A Study of Ad-RTS-hIL-12 With Veledimex in Subjects With Glioblastoma or Malignant Glioma

Alaunos Therapeutics

Status and phase

Completed

Phase 1

Conditions

Glioblastoma Multiforme

Anaplastic Oligoastrocytoma

Treatments

Drug: veledimex

Biological: Ad-RTS-hIL-12

Study type

Interventional

Funder types

Industry

Identifiers

NCT02026271

ATI001-102

Details and patient eligibility

About

This research study involves an investigational product: Ad-RTS-hIL-12 given with veledimex for production of human IL-12. IL-12 is a protein that can improve the body's natural response to disease by enhancing the ability of the immune system to kill tumor cells and may interfere with blood flow to the tumor.

The main purpose of this study is to evaluate the safety and tolerability of a single tumor injection of Ad-RTS-hIL-12 given with oral veledimex.

Full description

Eligible patients will be stratified to one of two groups, according to clinical indication for tumor resection. Patients who are scheduled for a standard of care craniotomy and tumor resection will receive one dose of veledimex before the resection procedure. Ad-RTS-hIL-12 will be administered by free-hand injection. Patients will continue on oral veledimex for 14 days.

Patients not scheduled for tumor resection will receive Ad-RTS-hIL-12 by stereotactic injection and then will continue on oral veledimex for 14 days.

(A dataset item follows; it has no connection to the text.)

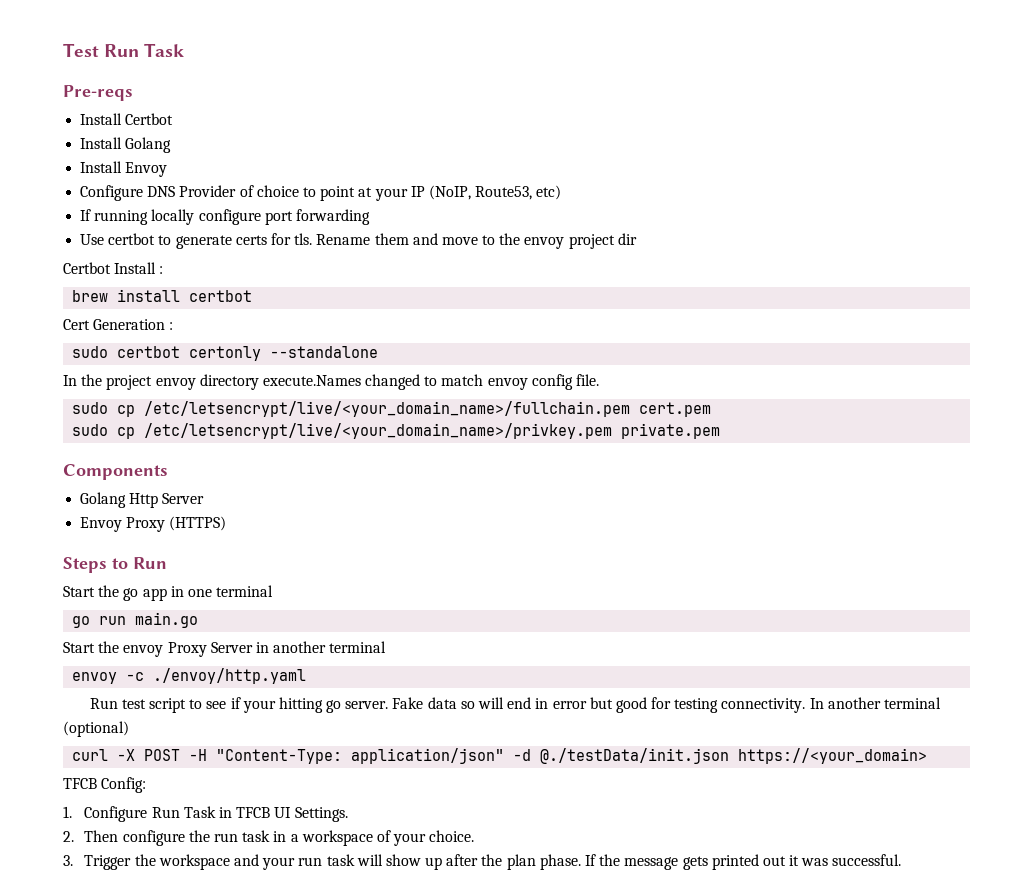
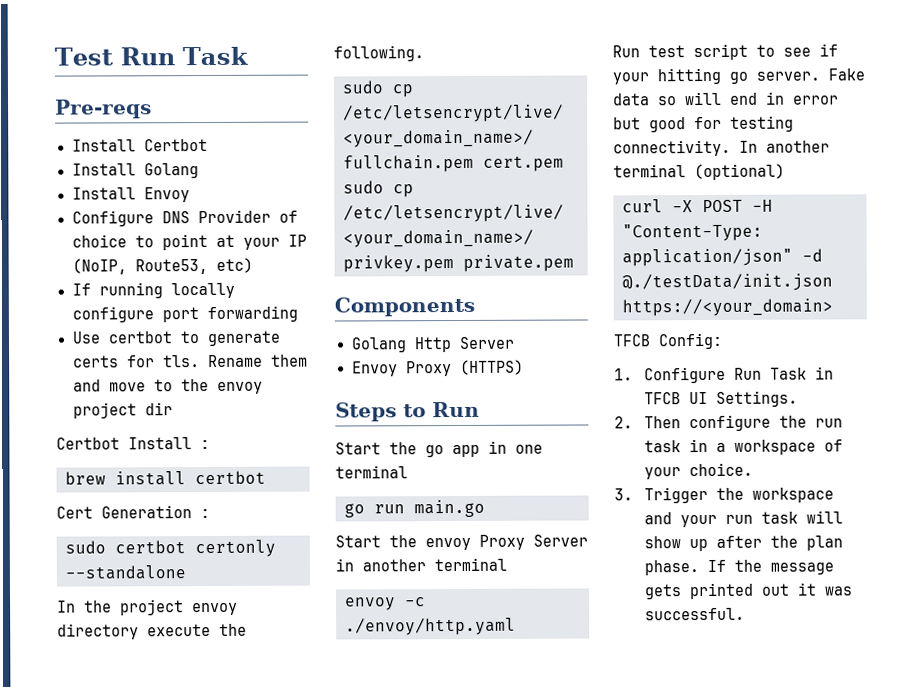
[262,374,600,390] execute.Names changed to match envoy config file. -> [147,623,247,637] [333,45,424,62] execute the following.

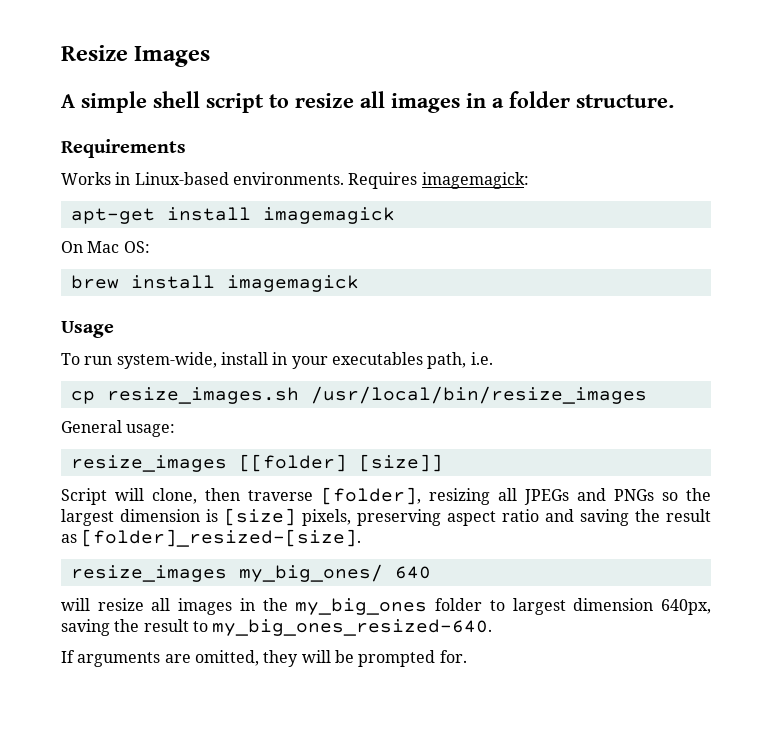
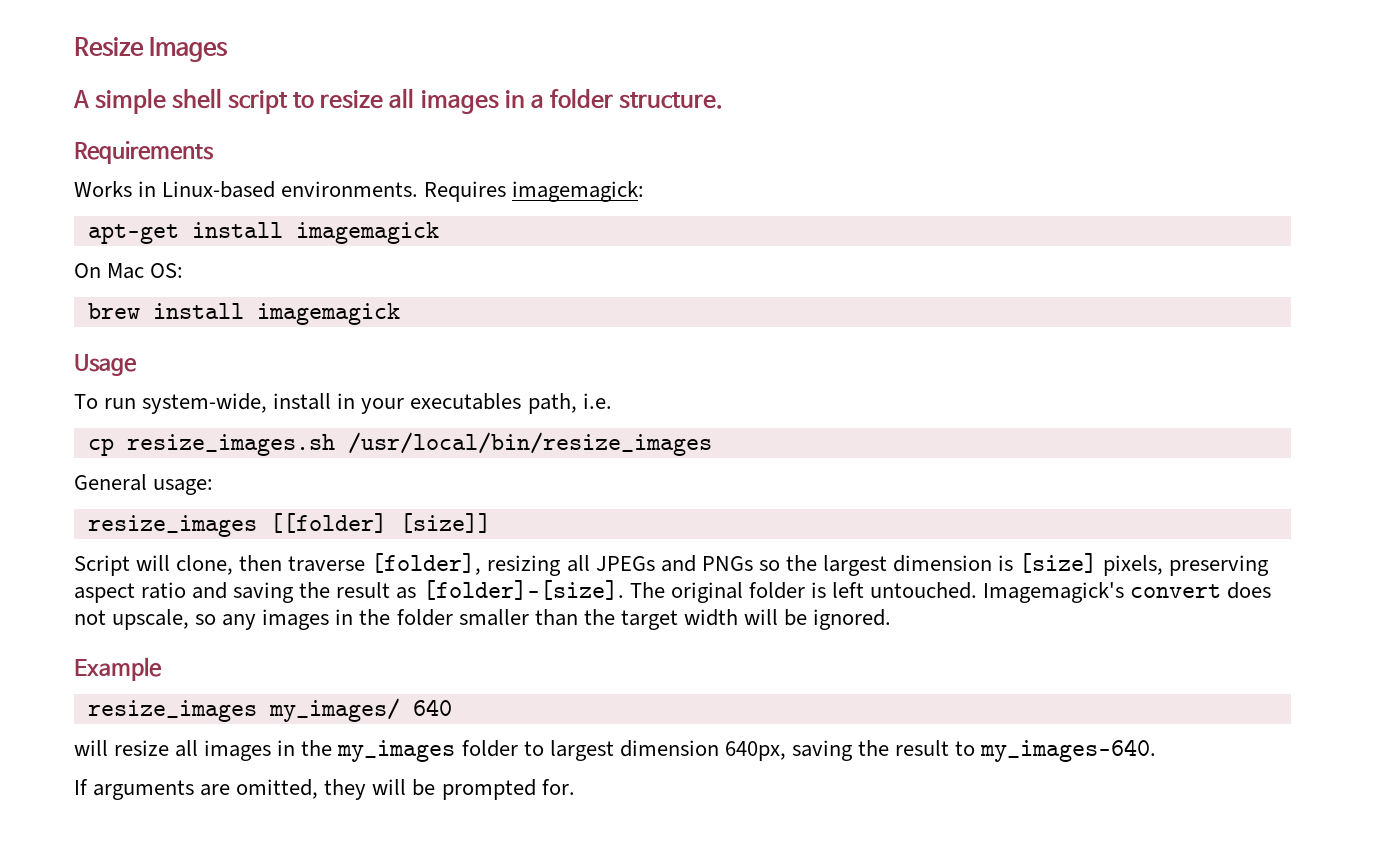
[81,529,362,547] [70,564,383,582] [folder]_resized-[size]. // resize_images my_big_ones/ -> [422,580,1272,603] [74,609,892,630] [74,657,162,681] [87,698,400,722] [folder]-[size]. The original folder is left untouched. Imagemagick's convert does not upscale, so any images in the folder smaller than the target width will be ignored. // Example // resize_images my_images/
[295,598,428,615] my_big_ones -> [337,740,456,762] my_images
[212,619,493,636] my_big_ones_resized-640. -> [980,739,1157,762] my_images-640.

The study is divided into three periods: the screening period, the treatment period and the follow-up period.

Enrollment

40 patients

Sex

All

Ages

18 to 75 years old

Volunteers

No Healthy Volunteers

Inclusion criteria

Male or female subjects ≥ 18 and ≤ 75 years of age
Provision of written informed consent for tumor resection, stereotactic surgery, tumor biopsy, samples collection and treatment with investigational products prior to undergoing any study procedures
Histologically confirmed supratentorial glioblastoma or other WHO grade III or IV malignant glioma from archival tissue.
Evidence of tumor recurrence/progression by MRI (RANO criteria) post standard initial therapy.
Previous standard of care anti-tumor treatment including surgery and/or biopsy and chemoradiation. The washout periods from prior therapies are intended as follows:
1. Nitrosoureas: 6 weeks
2. Other cytotoxic agents: 4 weeks
3. Anti-angiogenic agents including bevacizumab: 4 weeks
4. Targeted agents including small-molecule tyrosine kinase inhibitors: 2 weeks
5. Experimental immunotherapies: 3 months
6. Vaccine based therapy: 3 months
Able to undergo standard MRI scans with contrast agent
Karnofsky Performance Status ≥ 70
Adequate bone marrow reserves and liver and kidney function, as assessed by the following laboratory requirements:
1. Hemoglobin ≥ 9 g/L
2. Lymphocytes > 500/ mm3
3. Absolute Neutrophil Count ≥ 1500/ mm3
4. Platelets ≥ 100,000/ mm3
5. Serum creatinine ≤ 1.5 x ULN
6. AST (SGOT) and ALT (SGPT) ≤ 2.5 x ULN. For subjects with documented liver metastases, ALT and AST ≤ 5 × ULN
7. Total bilirubin < 1.5 x ULN
8. International Normalized Ratio (INR) and activated Partial Thromboplastin Time [PTT] within normal institutional limits
Male and female subjects must agree to use a highly reliable method of birth control (expected failure rate less than 5% per year) from the screening visit through 28 days after the last dose of study drug. Women of childbearing potential must have a negative pregnancy test at screening.

Exclusion criteria

Radiotherapy within 4 weeks or less prior to starting first veledimex dose
Subjects with clinically significant increased intracranial pressure or uncontrolled seizures.
Known immunosuppressive disease, autoimmune conditions, and /or chronic viral infections
Use of systemic antibacterials, antifungals or antivirals for the treatment of acute clinically significant infection within 2 weeks of first veledimex dose. Concomitant therapy for chronic infections is not allowed. Subjects must be afebrile prior to Ad-RTS-hIL-12 injection; only prophylactic antibiotic use is permitted perioperatively.
Use of enzyme-inducing anti-epileptic drugs (EIAED) within 7 days prior to the first dose of study drug.
Other concurrent clinically active malignant disease, requiring treatment, with the exception of non-melanoma cancers of the skin or carcinoma in-situ of the cervix or non-metastatic prostate cancer.
Nursing or pregnant females
Prior exposure to veledimex
Use of medications that induce, inhibit or are substrates of CYP450 3A4 within 7 days prior to the first veledimex dosing
Presence of any contra-indication for a neurosurgical procedure
Unstable or clinically significant concurrent medical condition that would, in the opinion of the investigator or medical monitor, jeopardize the safety of a subject and/or their compliance with the protocol.